**What is required:** Copy out all lines in the data below containing the string "TensorFlow".

Provided records Start Marker

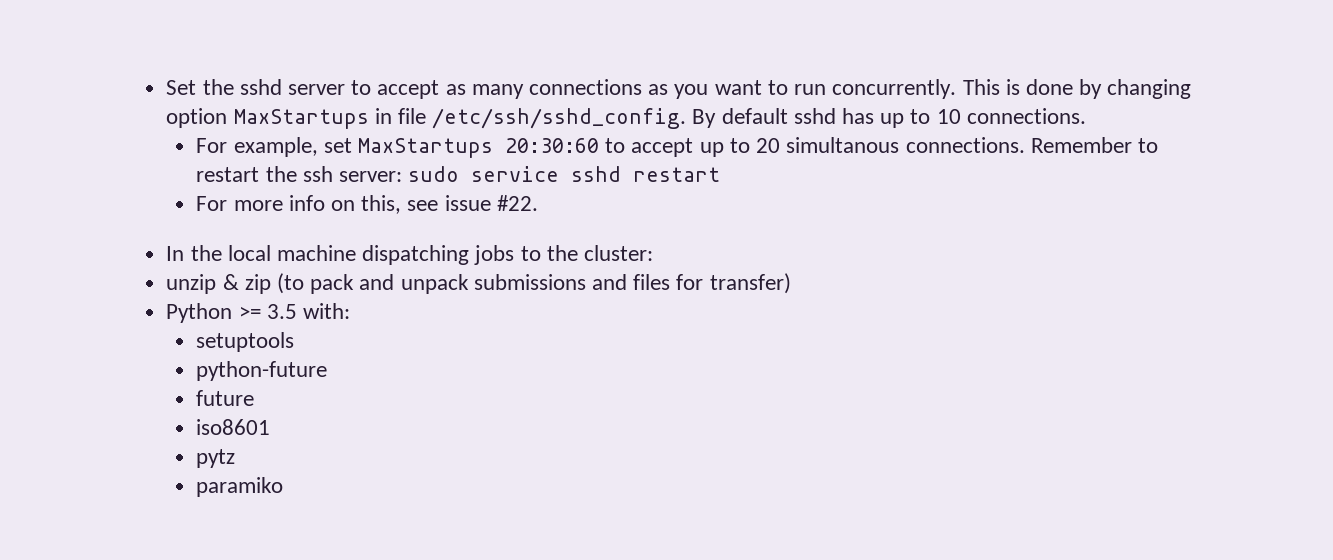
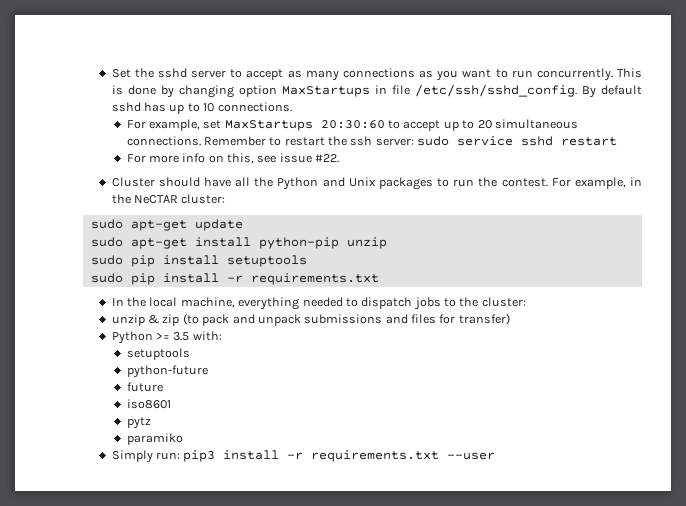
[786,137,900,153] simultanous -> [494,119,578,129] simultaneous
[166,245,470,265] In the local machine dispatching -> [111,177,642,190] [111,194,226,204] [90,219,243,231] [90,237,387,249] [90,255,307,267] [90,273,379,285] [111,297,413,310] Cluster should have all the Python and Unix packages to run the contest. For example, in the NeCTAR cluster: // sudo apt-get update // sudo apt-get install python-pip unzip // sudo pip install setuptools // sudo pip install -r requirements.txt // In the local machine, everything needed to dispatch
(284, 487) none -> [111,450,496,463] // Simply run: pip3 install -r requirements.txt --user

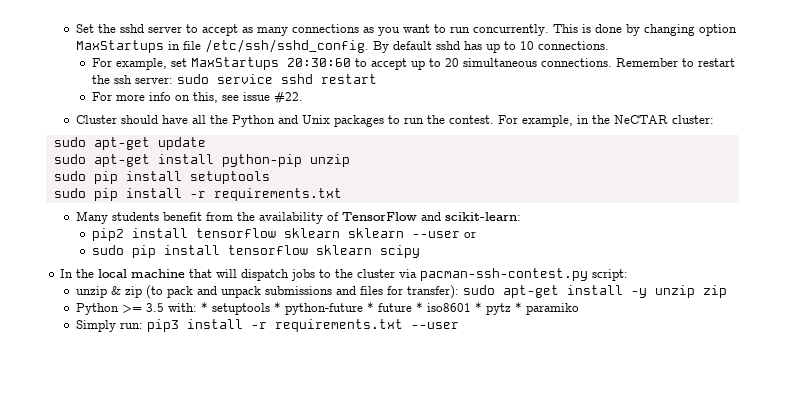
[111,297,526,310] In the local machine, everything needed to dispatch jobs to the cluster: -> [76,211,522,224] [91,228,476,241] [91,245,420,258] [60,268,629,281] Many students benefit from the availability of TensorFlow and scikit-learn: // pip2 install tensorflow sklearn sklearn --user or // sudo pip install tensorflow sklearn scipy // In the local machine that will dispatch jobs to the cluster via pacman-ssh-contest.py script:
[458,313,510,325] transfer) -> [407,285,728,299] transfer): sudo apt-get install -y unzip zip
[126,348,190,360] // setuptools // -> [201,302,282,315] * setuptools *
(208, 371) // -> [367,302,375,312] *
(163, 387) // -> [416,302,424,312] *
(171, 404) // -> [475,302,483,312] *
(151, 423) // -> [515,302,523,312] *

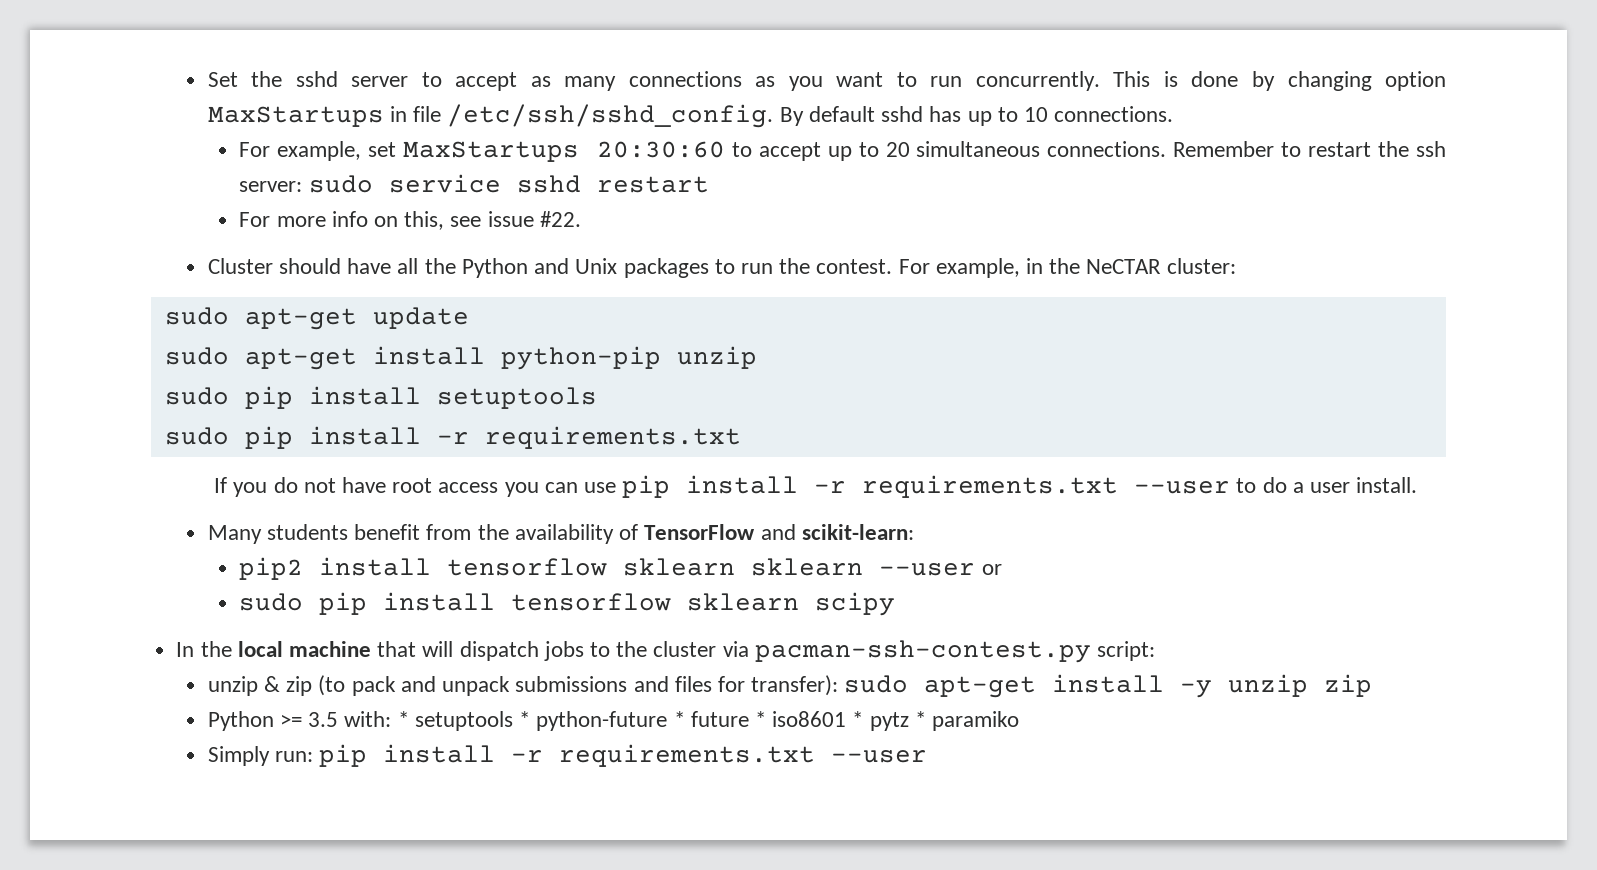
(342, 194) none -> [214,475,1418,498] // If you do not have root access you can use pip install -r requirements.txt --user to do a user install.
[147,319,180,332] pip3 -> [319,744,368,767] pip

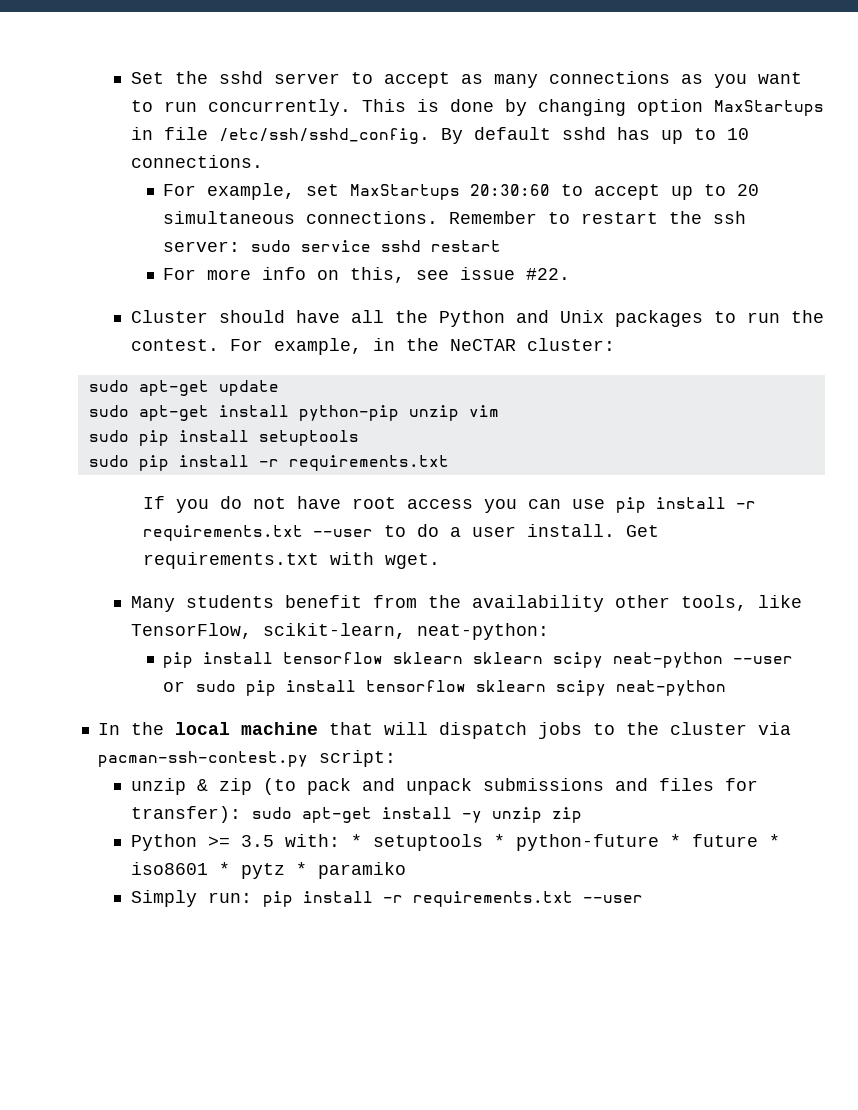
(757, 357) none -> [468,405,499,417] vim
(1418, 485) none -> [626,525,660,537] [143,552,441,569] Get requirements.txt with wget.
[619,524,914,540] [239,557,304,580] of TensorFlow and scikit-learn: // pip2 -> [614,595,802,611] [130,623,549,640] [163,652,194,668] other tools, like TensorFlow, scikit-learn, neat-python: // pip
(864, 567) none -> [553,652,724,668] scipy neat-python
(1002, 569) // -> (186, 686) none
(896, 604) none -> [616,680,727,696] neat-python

Provided records End Marker
Provided records Start Marker

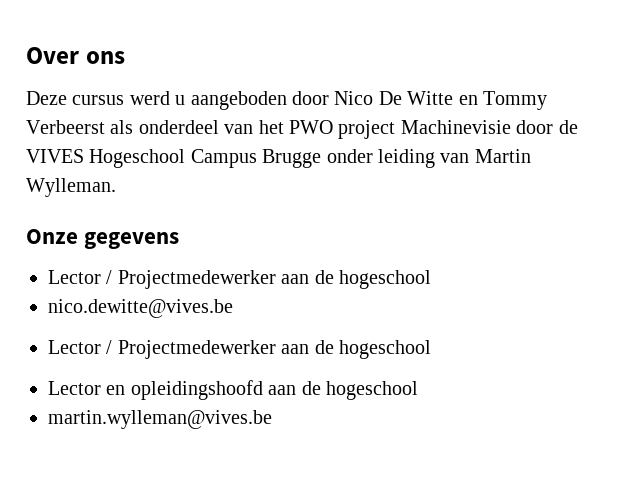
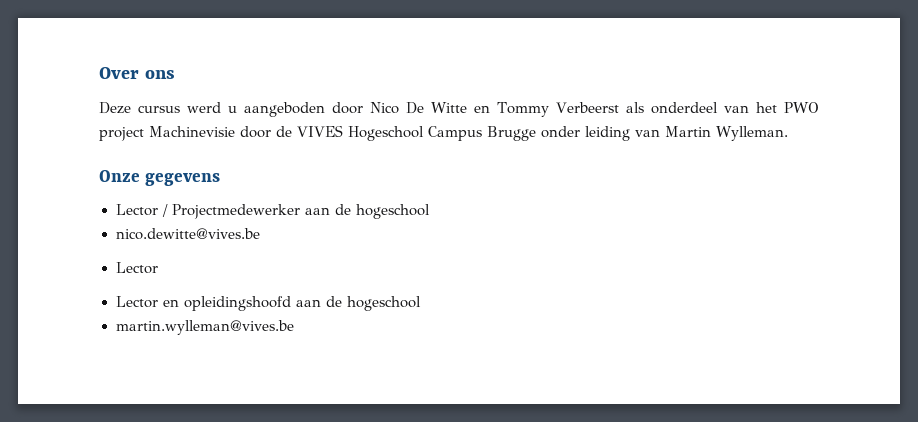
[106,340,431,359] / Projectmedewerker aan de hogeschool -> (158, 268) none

Provided records End Marker
Provided records Start Marker

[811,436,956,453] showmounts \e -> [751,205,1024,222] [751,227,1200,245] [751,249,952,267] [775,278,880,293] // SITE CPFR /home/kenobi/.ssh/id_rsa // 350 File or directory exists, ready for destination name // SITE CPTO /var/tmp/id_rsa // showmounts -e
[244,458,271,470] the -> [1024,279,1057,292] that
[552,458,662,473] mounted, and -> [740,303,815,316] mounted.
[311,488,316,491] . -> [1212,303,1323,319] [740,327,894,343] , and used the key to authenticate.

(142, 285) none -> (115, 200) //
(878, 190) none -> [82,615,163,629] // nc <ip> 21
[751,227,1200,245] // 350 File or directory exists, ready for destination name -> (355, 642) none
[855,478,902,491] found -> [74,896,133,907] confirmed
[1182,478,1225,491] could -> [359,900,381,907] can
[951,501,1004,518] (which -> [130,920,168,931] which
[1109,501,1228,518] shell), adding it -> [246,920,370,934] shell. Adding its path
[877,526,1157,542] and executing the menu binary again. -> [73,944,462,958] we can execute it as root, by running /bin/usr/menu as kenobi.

Provided records End Marker

**Output of the task:**
[111,297,526,310] In the local machine, everything needed to dispatch jobs to the cluster: -> [76,211,522,224] [91,228,476,241] [91,245,420,258] [60,268,629,281] Many students benefit from the availability of TensorFlow and scikit-learn: // pip2 install tensorflow sklearn sklearn --user or // sudo pip install tensorflow sklearn scipy // In the local machine that will dispatch jobs to the cluster via pacman-ssh-contest.py script:
[619,524,914,540] [239,557,304,580] of TensorFlow and scikit-learn: // pip2 -> [614,595,802,611] [130,623,549,640] [163,652,194,668] other tools, like TensorFlow, scikit-learn, neat-python: // pip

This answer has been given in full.